▶ _Task statement_: Go through the records, and copy each line in which the string "British" is present.
Extracted entries section start
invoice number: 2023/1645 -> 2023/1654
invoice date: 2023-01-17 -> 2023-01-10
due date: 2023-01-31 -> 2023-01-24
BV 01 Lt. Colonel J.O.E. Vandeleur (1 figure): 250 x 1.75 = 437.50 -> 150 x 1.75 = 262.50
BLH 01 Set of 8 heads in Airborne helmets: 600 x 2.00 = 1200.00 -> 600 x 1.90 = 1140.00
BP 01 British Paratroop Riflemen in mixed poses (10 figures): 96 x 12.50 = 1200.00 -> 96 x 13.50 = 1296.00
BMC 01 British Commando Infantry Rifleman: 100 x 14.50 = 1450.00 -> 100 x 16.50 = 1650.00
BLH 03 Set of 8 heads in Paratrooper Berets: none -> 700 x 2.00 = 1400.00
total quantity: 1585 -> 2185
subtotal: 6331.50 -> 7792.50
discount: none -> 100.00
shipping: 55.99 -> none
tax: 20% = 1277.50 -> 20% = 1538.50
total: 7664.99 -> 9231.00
Extracted entries section end
Extracted entries section start
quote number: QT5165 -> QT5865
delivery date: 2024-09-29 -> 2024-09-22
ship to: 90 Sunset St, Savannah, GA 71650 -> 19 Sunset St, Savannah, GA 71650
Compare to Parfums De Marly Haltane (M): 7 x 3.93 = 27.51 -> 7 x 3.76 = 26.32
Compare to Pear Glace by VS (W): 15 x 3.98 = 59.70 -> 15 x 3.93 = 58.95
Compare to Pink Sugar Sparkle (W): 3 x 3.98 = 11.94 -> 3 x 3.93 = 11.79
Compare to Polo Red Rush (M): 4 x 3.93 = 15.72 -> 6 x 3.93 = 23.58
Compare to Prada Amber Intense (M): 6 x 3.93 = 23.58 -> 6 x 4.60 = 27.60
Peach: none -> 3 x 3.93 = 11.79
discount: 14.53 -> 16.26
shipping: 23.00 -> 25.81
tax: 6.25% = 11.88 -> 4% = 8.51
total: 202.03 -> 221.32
Extracted entries section end
▶ _Task output_:
BP 01 British Paratroop Riflemen in mixed poses (10 figures): 96 x 12.50 = 1200.00 -> 96 x 13.50 = 1296.00
BMC 01 British Commando Infantry Rifleman: 100 x 14.50 = 1450.00 -> 100 x 16.50 = 1650.00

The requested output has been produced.